» **WHAT IS REQUIRED**:
Your answer should be the records again, unchanged in wording and free of images.
***** DATASET RECORDS *****
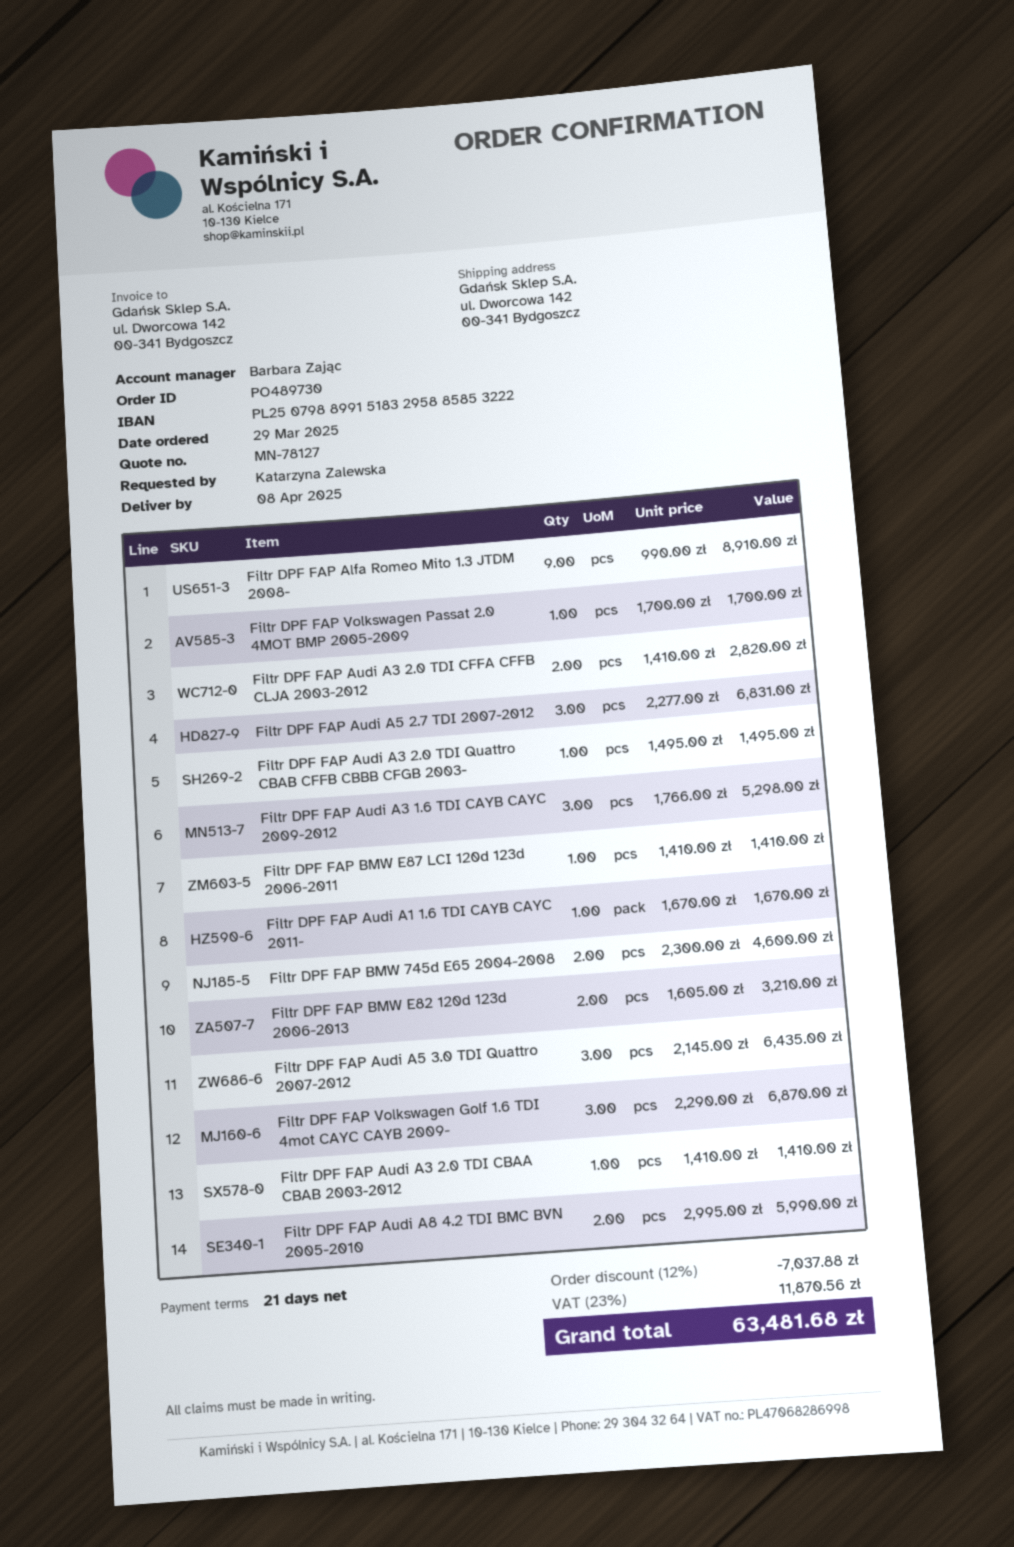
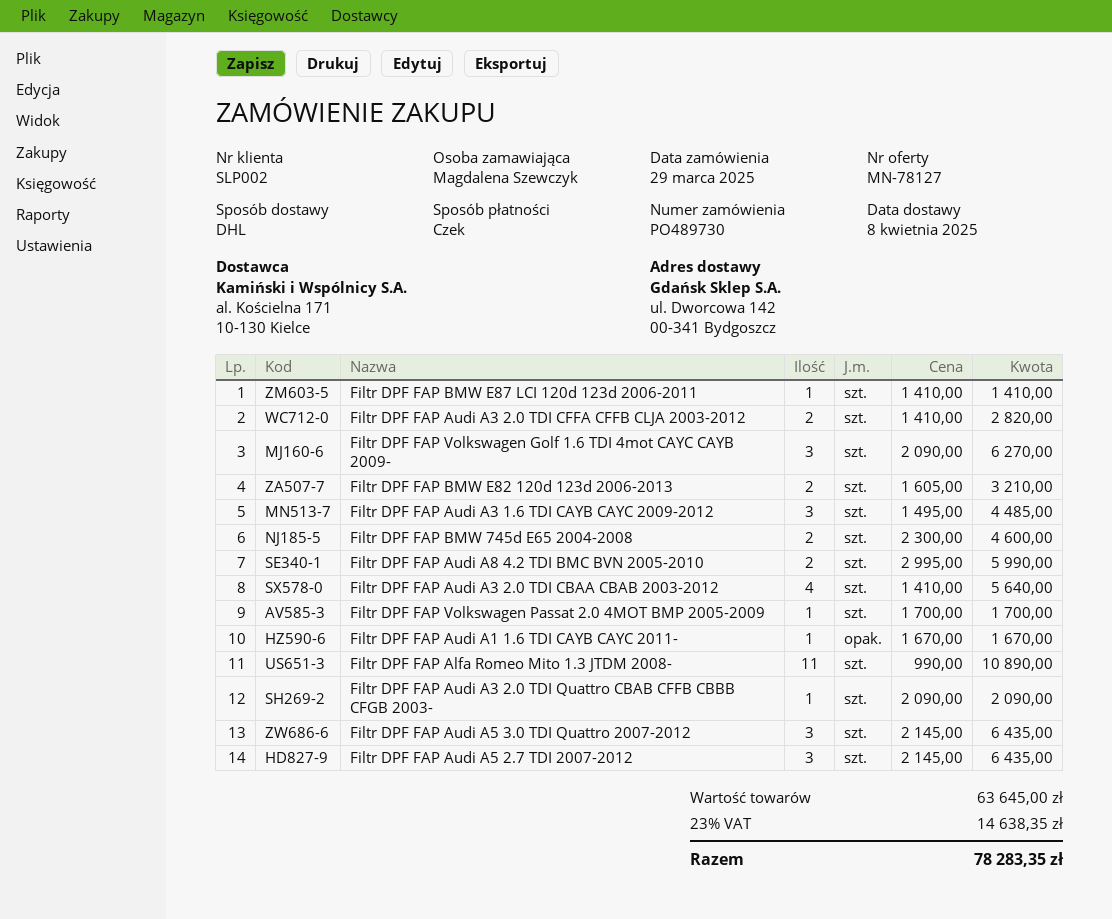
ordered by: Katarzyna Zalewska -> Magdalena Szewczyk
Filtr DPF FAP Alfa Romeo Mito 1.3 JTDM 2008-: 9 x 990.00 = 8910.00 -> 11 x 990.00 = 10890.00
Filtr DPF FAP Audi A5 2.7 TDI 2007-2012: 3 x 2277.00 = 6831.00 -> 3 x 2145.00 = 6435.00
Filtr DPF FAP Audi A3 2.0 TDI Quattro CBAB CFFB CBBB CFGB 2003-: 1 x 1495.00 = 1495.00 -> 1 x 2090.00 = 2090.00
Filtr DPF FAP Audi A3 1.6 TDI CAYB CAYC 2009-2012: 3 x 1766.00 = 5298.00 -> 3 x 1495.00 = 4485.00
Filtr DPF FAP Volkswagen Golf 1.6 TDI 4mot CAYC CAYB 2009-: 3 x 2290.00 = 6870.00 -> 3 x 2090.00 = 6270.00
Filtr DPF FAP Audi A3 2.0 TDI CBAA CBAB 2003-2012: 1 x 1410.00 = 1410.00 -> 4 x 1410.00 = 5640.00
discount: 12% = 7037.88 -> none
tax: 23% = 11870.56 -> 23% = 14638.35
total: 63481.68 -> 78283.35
*****
» **WRITTEN ANSWER**:
ordered by: Katarzyna Zalewska -> Magdalena Szewczyk
Filtr DPF FAP Alfa Romeo Mito 1.3 JTDM 2008-: 9 x 990.00 = 8910.00 -> 11 x 990.00 = 10890.00
Filtr DPF FAP Audi A5 2.7 TDI 2007-2012: 3 x 2277.00 = 6831.00 -> 3 x 2145.00 = 6435.00
Filtr DPF FAP Audi A3 2.0 TDI Quattro CBAB CFFB CBBB CFGB 2003-: 1 x 1495.00 = 1495.00 -> 1 x 2090.00 = 2090.00
Filtr DPF FAP Audi A3 1.6 TDI CAYB CAYC 2009-2012: 3 x 1766.00 = 5298.00 -> 3 x 1495.00 = 4485.00
Filtr DPF FAP Volkswagen Golf 1.6 TDI 4mot CAYC CAYB 2009-: 3 x 2290.00 = 6870.00 -> 3 x 2090.00 = 6270.00
Filtr DPF FAP Audi A3 2.0 TDI CBAA CBAB 2003-2012: 1 x 1410.00 = 1410.00 -> 4 x 1410.00 = 5640.00
discount: 12% = 7037.88 -> none
tax: 23% = 11870.56 -> 23% = 14638.35
total: 63481.68 -> 78283.35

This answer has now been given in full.